At least, that's what general manager Ryan Pace wants you to believe in the months between now and the start of the regular season.
"We've always had the approach that we're honest and we're truthful with our players and our staff, and we move on and we get to work," Pace said on 670 The Score, via the Chicago Sun-Times. "Mitch gets it. Everyone's competing. Everyone's focused on better results. That's the entire team. That starts with me and everybody.
"We believe in Mitch -- that doesn't change."
Yes, that sounds contradictory. If a team believed in its first-round quarterback, why not keep him on a fifth-year option before needing to re-sign him long-term? The situation isn't as simple, though, because there might not be a future in Chicago for Trubisky.
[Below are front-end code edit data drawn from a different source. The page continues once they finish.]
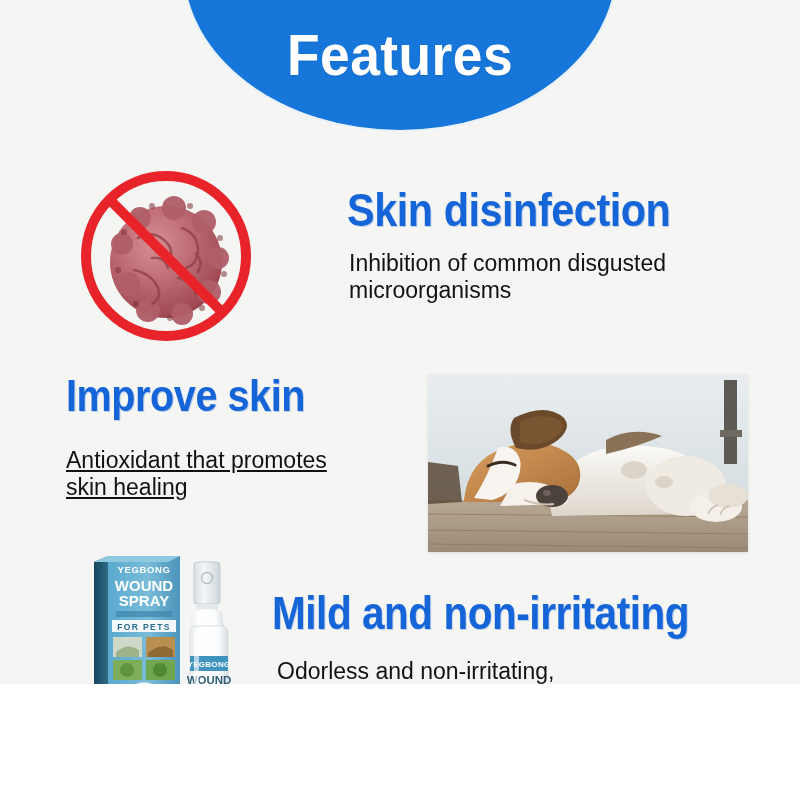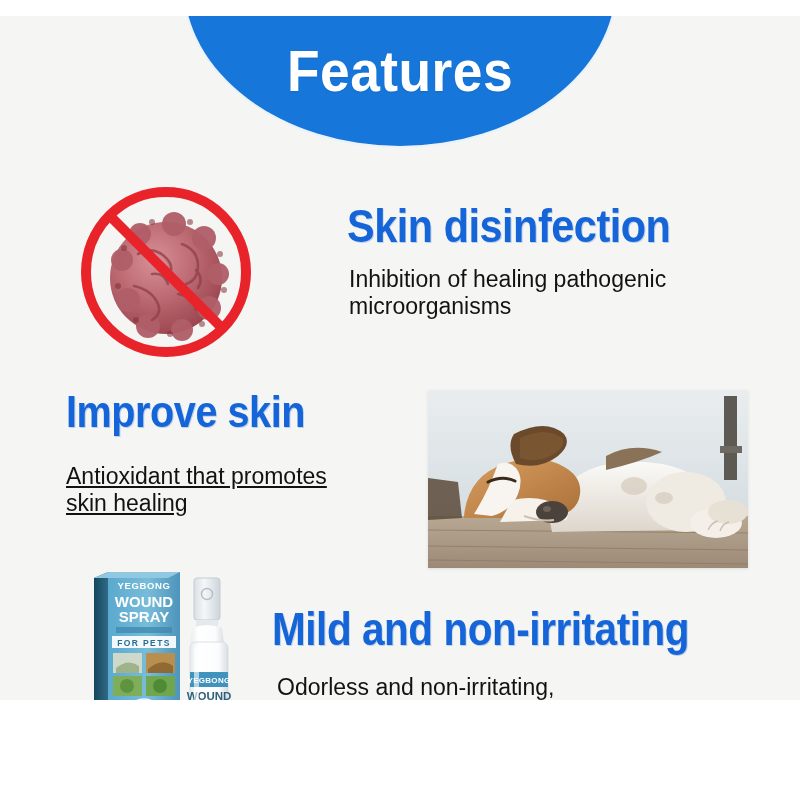--- a/index.html
+++ b/index.html
@@ -17,7 +17,6 @@
     height: 684px;
     background: #f5f5f3;
     overflow: hidden;
-    margin-top: 16px;
   }
 
   

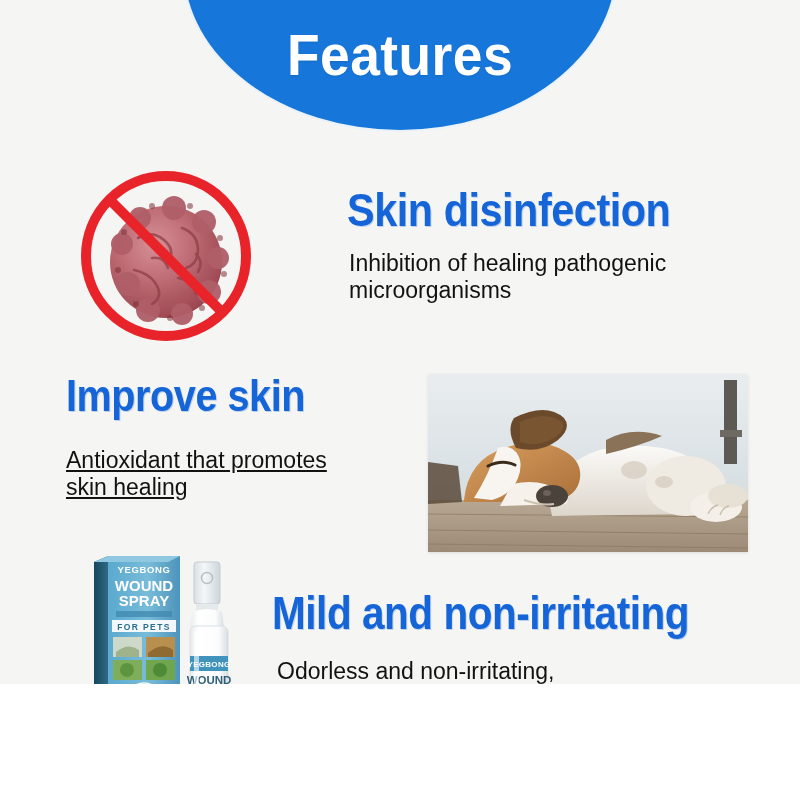--- a/index.html
+++ b/index.html
@@ -181,7 +181,7 @@
   </div>
 
   <div class="feat-head f1-head">Skin disinfection</div>
-  <div class="feat-body f1-body">Inhibition of healing pathogenic
+  <div class="feat-body f1-body">Inhibition of common disgusted
 microorganisms</div>
 
   <div class="feat-head f2-head">Improve skin</div>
Or, there could be. Chicago's acquisition of Nick Foles provides the Bears with another viable option not wearing No. 10, and also brings in direct competition for the former No. 2 overall selection. We could learn a little pushing was all Trubisky needed -- or we'll realize the declined option was just a harbinger of Trubisky's eventual departure.
Pace sees the lack of commitment beyond 2020 as a potential advantage for the Bears, though not for the reasons we might expect.
"I think you can point to cornerback] [Kyle Fuller as a great example of a player that didn't get his option exercised," Pace explained. "I think we would say it worked out well for him and for us."
Fuller had yet to prove he was worth a fifth-year option or another lucrative contract when he was preparing for the 2017 season, having only played two full seasons and coming off a year in which he missed the entire campaign. He responded by having a strong 2017 campaign, one Pace deemed worthy of the transition tag, which secured Fuller's services with the Bears from 2018-2021.
Pace proved to be correct in taking a wait-and-see approach with Fuller, who has since made two Pro Bowls and was named a first-team All-Pro in 2018. Trubisky isn't trending in the same direction, and his position requires just one starter. The margin for error is much slimmer, and there's a quarterback on the roster with a proven track record that surpasses Trubisky's.
Declining the fifth-year option is indeed an advantage for the Bears, as Pace intimated. It's just not the same type of advantage, because it positions the Bears to cut ties with Trubisky less than a year from now, not transition tag and ultimately retain him -- unless he too can prove he's worth it. With Foles in direct competition, that might end up being a difficult feat to accomplish.